Loescher based her opinion in part on her review of “Information [P]rovided by Disability
Determination Services Medical Records” (AR 342), which means her conclusions were not
taken from one snapshot in time, as the ALJ asserts; and (2) the Tenth Circuit recently expressed
doubt about the viability of the single-visit rationale to discount a consultative examiner’s
opinion, see Kellams v. Berryhill, --- F. App’x ---, ---, 2017 WL 2874506, at *7 (June 23, 2017)
(unpublished) (“The ALJ gave the [consultative examiner’s] report little weight, in part, because
[the consultative examiner] examined [the claimant] only once. This rationale may justify
refusing to give [the consultative examiner] the status of a treating physician and according her
opinion controlling weight, but as an examining source her opinion still was entitled to particular
Regarding factor (3), Dr. Loescher’s opinion does not contain the supposed internal
contradictions the ALJ cites. Compare the following: Dr. Loescher noted that Davis would be
“severely impaired in her ability to understand, remember and follow through on basic work
instructions” and “severely impaired in her ability to manage stress in the workplace and to
interact with coworkers and the general public” (id.)—which are limitations related solely to the
workplace—while the supposed internal contradiction is that Davis had an alert mental state and
lack of disassociative issues (AR 29)—which are broader findings that do not preclude the more
specific workplace limitations. Stated more simply, Davis can be mentally oriented and free of
hallucinations yet still have severe limitations in her ability to follow workplace instructions and
interact with others.
Lastly, regarding factor (6), the ALJ’s conclusion that Dr. Loescher relied too heavily on
Davis’s subjective statements to find the two severe limitations is incorrect. Reviewing Dr.
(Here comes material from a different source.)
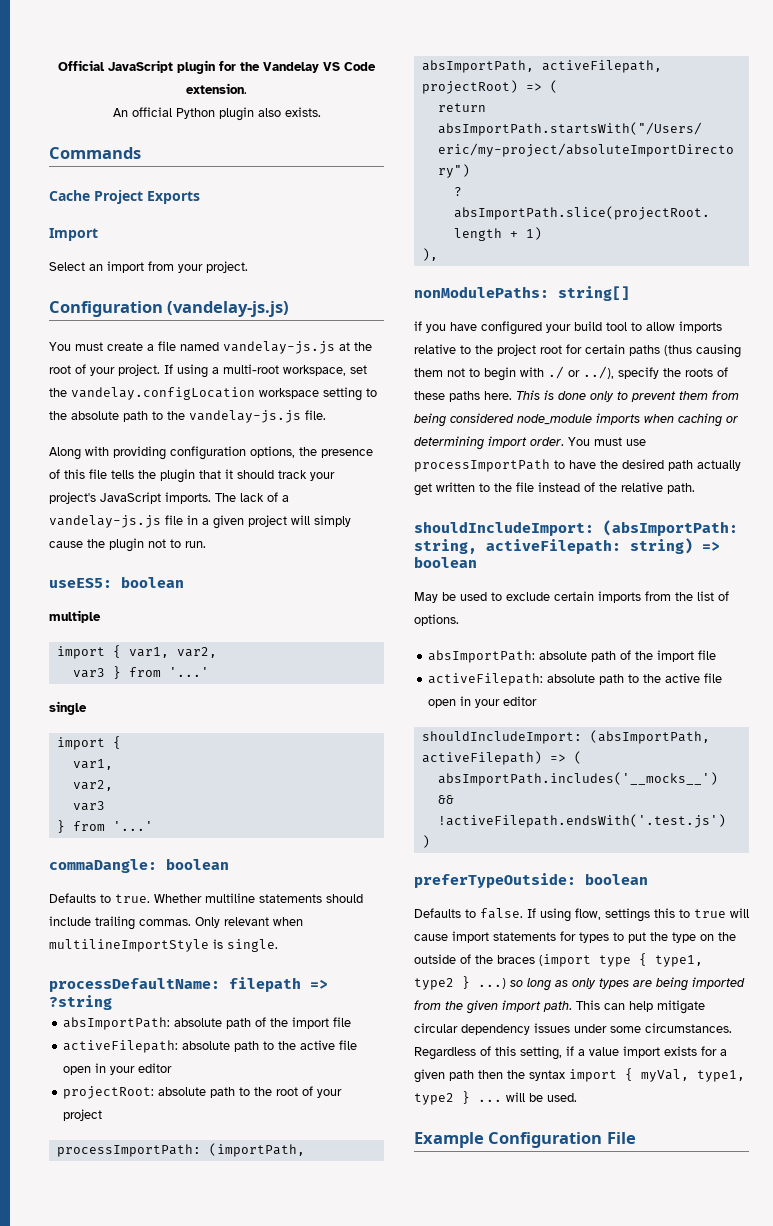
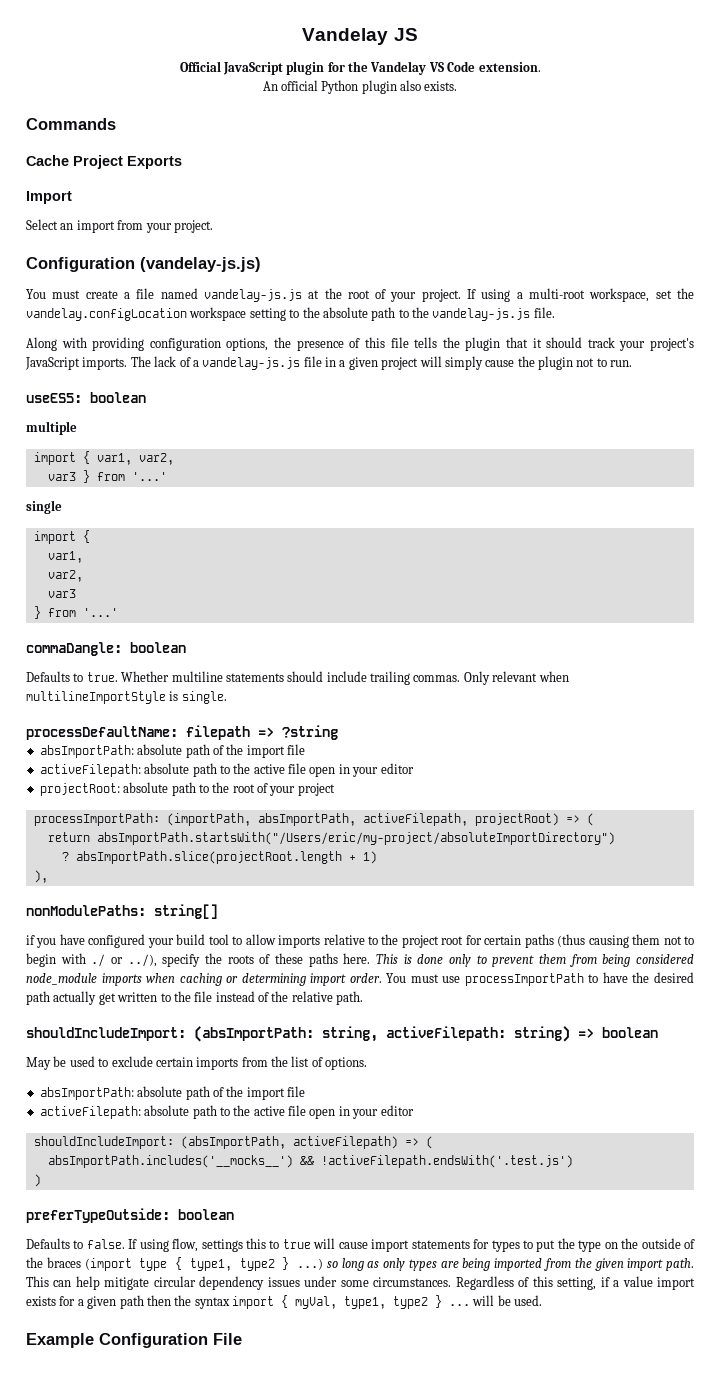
+ Vandelay JS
Loescher’s findings in context reveals that the limitations were medical conclusions. The excerpt
below includes findings both before and after the discussion of the severe limitations to better
put the severe limitation findings in context:
According to her step grandmother, she lost custody of her children because of
violent behavior. She would be severely impaired in her ability to understand,
remember, and follow through on basic work instructions. This is based on her
inability to understand some questions during this interview and her extreme
emotional lability. She would be severely impaired in her ability to manage stress
in the workplace and to interact with co[-]workers and the general public. She
may need assistance in managing her finances.
(AR 344.) Two sentences in this excerpt are instructive—the first sentence about the step
grandmother—which reveals that Dr. Loescher will attribute a subjective statement to the
speaker when applicable—and the third sentence sandwiched between the two severe
impairment findings—which reveals that Dr. Loescher did not parrot-back Davis’s subjective
complaints but instead relied on Davis’s communication challenges during the examination to
craft the two severe workplace impairments.
Given that the ALJ’s three reasons for discounting Dr. Loescher’s opinion are not
legitimate, the ALJ committed reversible error under Chapo by rejecting it.
The ALJ committed legal error by discounting Dr. Loescher’s findings without citing
legitimate reasons under the six evaluative factors listed in 20 C.F.R. § 416.927(c). I recommend
the Court remand the case and instruct the ALJ to provide legitimate reasons under the C.F.R.
when considering Dr. Loescher’s opinion on remand.
THE PARTIES ARE NOTIFIED THAT WITHIN 14 DAYS OF SERVICE of a
copy of these Proposed Findings and Recommended Disposition they may file written objections
with the Clerk of the District Court pursuant to 28 U.S.C. § 636(b)(1). A party must file any
objections with the Clerk of the District Court within the fourteen-day period if that party
wants to have appellate review of the Proposed Findings and Recommended Disposition.
If no objections are filed, no appellate review will be allowed.